第27話だが断る

 突然かつ唐突な質問に戸惑いつつも信親は答えてやる。

「俺はまだ、大学三年生ですよ。就職活動は、卒業してからが本番です」

「親御さんと妹さんがしでかしたことの大きさは、信親君も骨身に染みているはずよ。つまり、この戦いから生還できたとして、その後はどうするの? まともなところには、就職できないって、理解しているわよね?」

 甘い体臭と熱い吐息で信親を包みながら、晶は、淡々と都合の悪い事実を突きつけてきた。

 見て見ぬふりをしているが、実際、就職は難しいだろう。親や親族から犯罪者を出した時点で、大手や公務員はまず無理だ。
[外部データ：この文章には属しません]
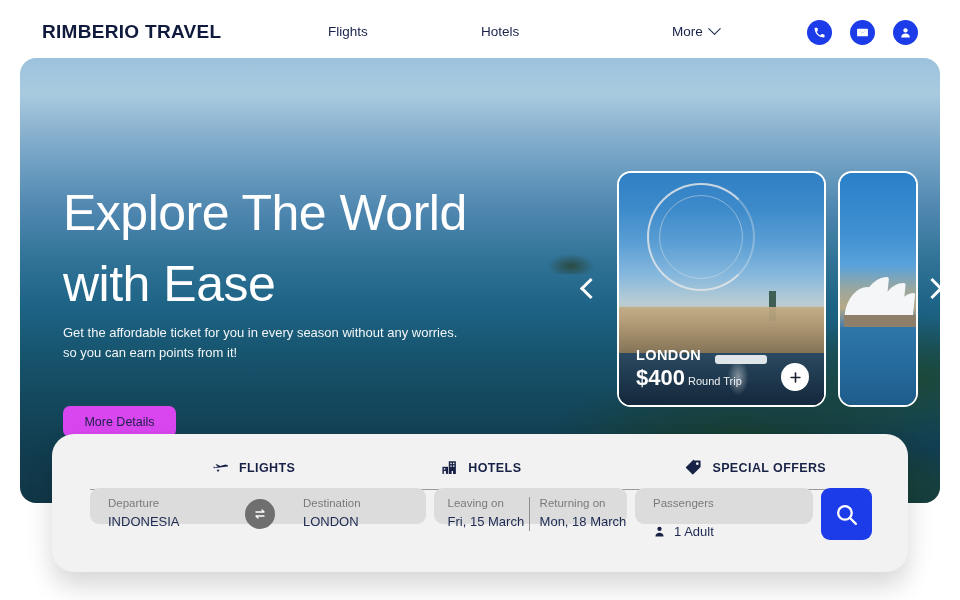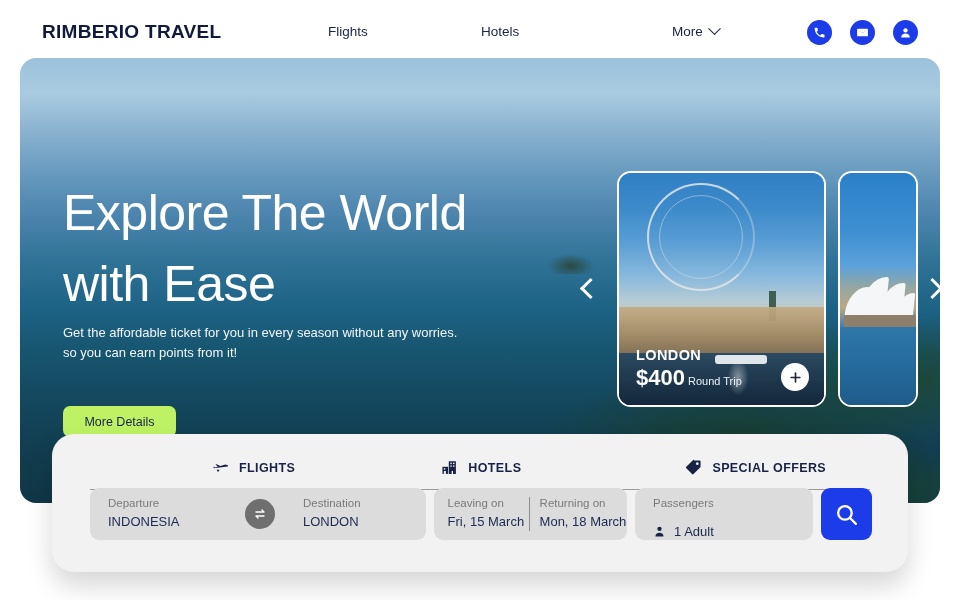--- a/index.html
+++ b/index.html
@@ -78,7 +78,7 @@
   .more-details {
     position: absolute; left: 43px; top: 348px;
     width: 113px; height: 31px; border-radius: 7px;
-    background: #bef264; color: #182247;
+    background: #d946ef; color: #182247;
     font-size: 12.5px; display: flex; align-items: center; justify-content: center;
     border: none; cursor: pointer; font-family: inherit;
   }

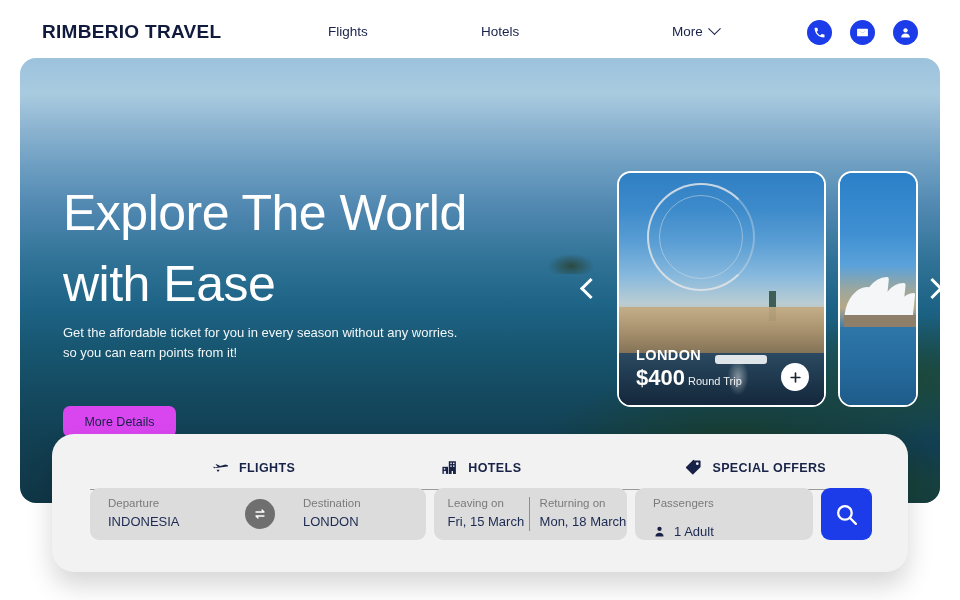--- a/index.html
+++ b/index.html
@@ -208,7 +208,7 @@
   .tab svg { display: block; }
 
   .fields {
-    position: absolute; left: 38px; top: 54px; width: 782px; height: 52px;
+    position: absolute; left: 38px; top: 54px; width: 782px; height: 36px;
     display: flex; gap: 8px;
   }
   .pill { background: #dcdcdc; border-radius: 9px; position: relative; }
 規模の大きな組織ほど不祥事やトラブルを嫌う。身辺調査くらいはするはずだ。

 他に入れそうなところいえば、ブラック企業や業界自体がブラックな職種しかないだろう。そもそも、大して偏差値の高いわけでもない大学に入れたことでさえ幸運だったのだ。

 晶の話す内容と匂いの魅力に、意識に霞がかかる中、飛びつきたい欲求を、必死に抑える。

「晶さん、確かに就職は厳しいでしょうね。でも、それをいうなら公安関係なんて、絶対ダメでしょ。一番、身辺調査キツイ職場じゃないですか」

「本来はね。でも、今は腐女子と戦える人材を警察は必要としているの。戦えるどころか腐気に耐えられるだけでも貴重よ。特に、腐女子でない人材は、少数派なの」

「でも、俺の母と妹は、もろに暴力的腐女子団体の人間ですよ」」

「本当に人手不足なのよ。今回の作戦だって、警察と自衛隊以外に、消防を含む公務員、更には民間人まで調査して、腐気耐性のある人間を集めたのよ。まさに、根こそぎ動員ね。それで全員合わせて、一万人強よ。年齢が低すぎたり高すぎたりする者を除外しないでその程度なの。最低限の戦闘を行えるものとなると、数百人しかいない。貴方は信用できるって、わたしが口を聞けば、なんとかなるはずよ。後は、信親君次第かな」

 要は、腐気に耐性のある者なら売り手市場だと、晶は言いたいらしかった。

 とはいえ人の弱みに付け込むよう言い草には、腹がたった。

 就職先は、正直いって、喉から千手観音を量産できる程度には、欲しい。それでも嫌なことは嫌と言える日本人として、ついカッとなって断った挙句に、反省しないことに決めた。

「つまり、推薦のために、活躍して実績を作れって、言いたいわけですね? でも、就職で釣ろうっていうのは、悪辣ですよ。ここは敵地で、腐動明王派の腐浄士や腐女神派の腐大師もゴロゴロいるところだ。戦いとなれば、死んだっておかしくないんですよ」

「酷い勧誘方法だってことは、分かっているわ。実際、貴方は民間人だもの。わたしは刑事、普通なら頼るのではく頼りにされる側だわ。でも、戦力が足りない以上、たとえ民間人でも、腐気に耐性があって、腐印も腐気を操れる信親君の力が必要なの。力を貸してちょうだい」

「断る」

 縋りつくような目をしながら頼み込んできた晶に、即座にNOを叩きつけた。

お願いを断られた晶が、あからさまに動揺する。

「え、なんで? え、即答?」

「利益を前面に出して、駄目ならへりくだるって態度が、気に入らないからですよ。こっちの感情を揺さぶって、言うことをきかせようって魂胆でしょう? 見え見えです。下手な手品をドヤ顔で披露されている気分ですね。お次は、ついてこないと逮捕だ、ってところですか?」

 晶は顔を赤くしたり青くしたり、口を無駄に開け閉めしたりした。

 図星だったらしい。所詮はまだ学生と、侮られていたようだ。